━━ Data records

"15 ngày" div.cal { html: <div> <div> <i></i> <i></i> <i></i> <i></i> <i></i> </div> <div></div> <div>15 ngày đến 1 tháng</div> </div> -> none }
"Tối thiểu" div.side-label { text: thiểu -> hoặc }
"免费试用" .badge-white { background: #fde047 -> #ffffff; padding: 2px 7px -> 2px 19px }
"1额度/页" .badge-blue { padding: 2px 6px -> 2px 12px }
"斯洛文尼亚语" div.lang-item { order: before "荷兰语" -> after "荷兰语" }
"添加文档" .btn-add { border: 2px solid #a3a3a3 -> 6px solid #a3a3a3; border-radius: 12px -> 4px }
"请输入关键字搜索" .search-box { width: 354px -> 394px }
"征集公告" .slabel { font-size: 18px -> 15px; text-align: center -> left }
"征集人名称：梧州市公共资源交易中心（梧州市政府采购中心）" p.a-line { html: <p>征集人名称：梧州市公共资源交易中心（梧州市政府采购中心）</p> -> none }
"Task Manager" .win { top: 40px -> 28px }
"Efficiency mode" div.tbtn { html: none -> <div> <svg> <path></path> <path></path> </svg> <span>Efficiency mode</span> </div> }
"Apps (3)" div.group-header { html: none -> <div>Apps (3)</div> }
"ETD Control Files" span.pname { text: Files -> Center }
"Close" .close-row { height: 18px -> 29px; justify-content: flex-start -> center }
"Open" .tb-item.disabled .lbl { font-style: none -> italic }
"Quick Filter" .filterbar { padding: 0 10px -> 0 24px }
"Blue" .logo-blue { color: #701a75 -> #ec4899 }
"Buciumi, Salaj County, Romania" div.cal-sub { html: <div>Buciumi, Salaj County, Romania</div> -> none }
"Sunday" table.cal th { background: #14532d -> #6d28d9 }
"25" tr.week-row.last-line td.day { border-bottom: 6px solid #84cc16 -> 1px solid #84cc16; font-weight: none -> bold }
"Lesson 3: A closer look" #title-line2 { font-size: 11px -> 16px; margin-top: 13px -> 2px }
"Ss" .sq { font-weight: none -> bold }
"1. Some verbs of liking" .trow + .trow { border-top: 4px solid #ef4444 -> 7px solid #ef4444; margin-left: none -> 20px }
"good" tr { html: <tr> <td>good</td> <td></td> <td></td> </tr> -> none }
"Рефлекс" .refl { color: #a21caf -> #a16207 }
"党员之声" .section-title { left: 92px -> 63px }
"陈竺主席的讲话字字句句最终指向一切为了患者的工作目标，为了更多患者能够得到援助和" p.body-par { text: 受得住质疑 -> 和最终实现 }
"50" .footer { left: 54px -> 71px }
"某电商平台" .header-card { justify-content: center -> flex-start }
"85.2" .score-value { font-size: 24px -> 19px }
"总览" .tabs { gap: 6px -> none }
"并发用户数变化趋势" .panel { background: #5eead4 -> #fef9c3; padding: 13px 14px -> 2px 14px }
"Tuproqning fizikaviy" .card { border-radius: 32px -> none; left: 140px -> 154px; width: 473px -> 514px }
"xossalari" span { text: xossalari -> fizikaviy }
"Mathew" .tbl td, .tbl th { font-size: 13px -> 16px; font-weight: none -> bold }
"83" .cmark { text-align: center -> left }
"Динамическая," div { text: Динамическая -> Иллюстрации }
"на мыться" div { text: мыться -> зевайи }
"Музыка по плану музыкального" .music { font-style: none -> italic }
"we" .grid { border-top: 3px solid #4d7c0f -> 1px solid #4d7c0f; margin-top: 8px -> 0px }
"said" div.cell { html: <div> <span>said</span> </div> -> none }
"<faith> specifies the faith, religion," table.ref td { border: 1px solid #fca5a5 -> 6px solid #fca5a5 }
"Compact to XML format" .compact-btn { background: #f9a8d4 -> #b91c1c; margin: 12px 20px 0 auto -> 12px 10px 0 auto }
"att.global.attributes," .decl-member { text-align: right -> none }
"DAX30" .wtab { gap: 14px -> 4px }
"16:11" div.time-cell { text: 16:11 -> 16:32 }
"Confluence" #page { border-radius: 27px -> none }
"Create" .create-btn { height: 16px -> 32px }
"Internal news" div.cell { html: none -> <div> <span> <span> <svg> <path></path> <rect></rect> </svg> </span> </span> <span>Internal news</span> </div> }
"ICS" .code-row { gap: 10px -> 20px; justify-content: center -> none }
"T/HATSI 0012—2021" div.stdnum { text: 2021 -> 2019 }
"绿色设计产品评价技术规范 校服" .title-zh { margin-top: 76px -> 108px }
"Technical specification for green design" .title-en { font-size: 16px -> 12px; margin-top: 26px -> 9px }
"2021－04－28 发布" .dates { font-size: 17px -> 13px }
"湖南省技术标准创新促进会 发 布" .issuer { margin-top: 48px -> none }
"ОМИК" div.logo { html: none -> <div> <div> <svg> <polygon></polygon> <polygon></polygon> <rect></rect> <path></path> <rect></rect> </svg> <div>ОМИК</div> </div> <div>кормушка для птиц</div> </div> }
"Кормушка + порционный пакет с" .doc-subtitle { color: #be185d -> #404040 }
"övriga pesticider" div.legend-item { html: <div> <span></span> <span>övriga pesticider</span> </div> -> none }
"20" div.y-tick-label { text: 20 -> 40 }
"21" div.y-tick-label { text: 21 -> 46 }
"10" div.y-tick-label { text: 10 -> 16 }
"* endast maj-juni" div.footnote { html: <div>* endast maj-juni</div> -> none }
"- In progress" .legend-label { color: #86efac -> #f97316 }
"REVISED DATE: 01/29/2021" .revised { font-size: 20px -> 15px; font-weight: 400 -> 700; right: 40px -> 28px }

━━━━

Try it: All entries given above are to be printed again exactly.

Exercise answer:
"15 ngày" div.cal { html: <div> <div> <i></i> <i></i> <i></i> <i></i> <i></i> </div> <div></div> <div>15 ngày đến 1 tháng</div> </div> -> none }
"Tối thiểu" div.side-label { text: thiểu -> hoặc }
"免费试用" .badge-white { background: #fde047 -> #ffffff; padding: 2px 7px -> 2px 19px }
"1额度/页" .badge-blue { padding: 2px 6px -> 2px 12px }
"斯洛文尼亚语" div.lang-item { order: before "荷兰语" -> after "荷兰语" }
"添加文档" .btn-add { border: 2px solid #a3a3a3 -> 6px solid #a3a3a3; border-radius: 12px -> 4px }
"请输入关键字搜索" .search-box { width: 354px -> 394px }
"征集公告" .slabel { font-size: 18px -> 15px; text-align: center -> left }
"征集人名称：梧州市公共资源交易中心（梧州市政府采购中心）" p.a-line { html: <p>征集人名称：梧州市公共资源交易中心（梧州市政府采购中心）</p> -> none }
"Task Manager" .win { top: 40px -> 28px }
"Efficiency mode" div.tbtn { html: none -> <div> <svg> <path></path> <path></path> </svg> <span>Efficiency mode</span> </div> }
"Apps (3)" div.group-header { html: none -> <div>Apps (3)</div> }
"ETD Control Files" span.pname { text: Files -> Center }
"Close" .close-row { height: 18px -> 29px; justify-content: flex-start -> center }
"Open" .tb-item.disabled .lbl { font-style: none -> italic }
"Quick Filter" .filterbar { padding: 0 10px -> 0 24px }
"Blue" .logo-blue { color: #701a75 -> #ec4899 }
"Buciumi, Salaj County, Romania" div.cal-sub { html: <div>Buciumi, Salaj County, Romania</div> -> none }
"Sunday" table.cal th { background: #14532d -> #6d28d9 }
"25" tr.week-row.last-line td.day { border-bottom: 6px solid #84cc16 -> 1px solid #84cc16; font-weight: none -> bold }
"Lesson 3: A closer look" #title-line2 { font-size: 11px -> 16px; margin-top: 13px -> 2px }
"Ss" .sq { font-weight: none -> bold }
"1. Some verbs of liking" .trow + .trow { border-top: 4px solid #ef4444 -> 7px solid #ef4444; margin-left: none -> 20px }
"good" tr { html: <tr> <td>good</td> <td></td> <td></td> </tr> -> none }
"Рефлекс" .refl { color: #a21caf -> #a16207 }
"党员之声" .section-title { left: 92px -> 63px }
"陈竺主席的讲话字字句句最终指向一切为了患者的工作目标，为了更多患者能够得到援助和" p.body-par { text: 受得住质疑 -> 和最终实现 }
"50" .footer { left: 54px -> 71px }
"某电商平台" .header-card { justify-content: center -> flex-start }
"85.2" .score-value { font-size: 24px -> 19px }
"总览" .tabs { gap: 6px -> none }
"并发用户数变化趋势" .panel { background: #5eead4 -> #fef9c3; padding: 13px 14px -> 2px 14px }
"Tuproqning fizikaviy" .card { border-radius: 32px -> none; left: 140px -> 154px; width: 473px -> 514px }
"xossalari" span { text: xossalari -> fizikaviy }
"Mathew" .tbl td, .tbl th { font-size: 13px -> 16px; font-weight: none -> bold }
"83" .cmark { text-align: center -> left }
"Динамическая," div { text: Динамическая -> Иллюстрации }
"на мыться" div { text: мыться -> зевайи }
"Музыка по плану музыкального" .music { font-style: none -> italic }
"we" .grid { border-top: 3px solid #4d7c0f -> 1px solid #4d7c0f; margin-top: 8px -> 0px }
"said" div.cell { html: <div> <span>said</span> </div> -> none }
"<faith> specifies the faith, religion," table.ref td { border: 1px solid #fca5a5 -> 6px solid #fca5a5 }
"Compact to XML format" .compact-btn { background: #f9a8d4 -> #b91c1c; margin: 12px 20px 0 auto -> 12px 10px 0 auto }
"att.global.attributes," .decl-member { text-align: right -> none }
"DAX30" .wtab { gap: 14px -> 4px }
"16:11" div.time-cell { text: 16:11 -> 16:32 }
"Confluence" #page { border-radius: 27px -> none }
"Create" .create-btn { height: 16px -> 32px }
"Internal news" div.cell { html: none -> <div> <span> <span> <svg> <path></path> <rect></rect> </svg> </span> </span> <span>Internal news</span> </div> }
"ICS" .code-row { gap: 10px -> 20px; justify-content: center -> none }
"T/HATSI 0012—2021" div.stdnum { text: 2021 -> 2019 }
"绿色设计产品评价技术规范 校服" .title-zh { margin-top: 76px -> 108px }
"Technical specification for green design" .title-en { font-size: 16px -> 12px; margin-top: 26px -> 9px }
"2021－04－28 发布" .dates { font-size: 17px -> 13px }
"湖南省技术标准创新促进会 发 布" .issuer { margin-top: 48px -> none }
"ОМИК" div.logo { html: none -> <div> <div> <svg> <polygon></polygon> <polygon></polygon> <rect></rect> <path></path> <rect></rect> </svg> <div>ОМИК</div> </div> <div>кормушка для птиц</div> </div> }
"Кормушка + порционный пакет с" .doc-subtitle { color: #be185d -> #404040 }
"övriga pesticider" div.legend-item { html: <div> <span></span> <span>övriga pesticider</span> </div> -> none }
"20" div.y-tick-label { text: 20 -> 40 }
"21" div.y-tick-label { text: 21 -> 46 }
"10" div.y-tick-label { text: 10 -> 16 }
"* endast maj-juni" div.footnote { html: <div>* endast maj-juni</div> -> none }
"- In progress" .legend-label { color: #86efac -> #f97316 }
"REVISED DATE: 01/29/2021" .revised { font-size: 20px -> 15px; font-weight: 400 -> 700; right: 40px -> 28px }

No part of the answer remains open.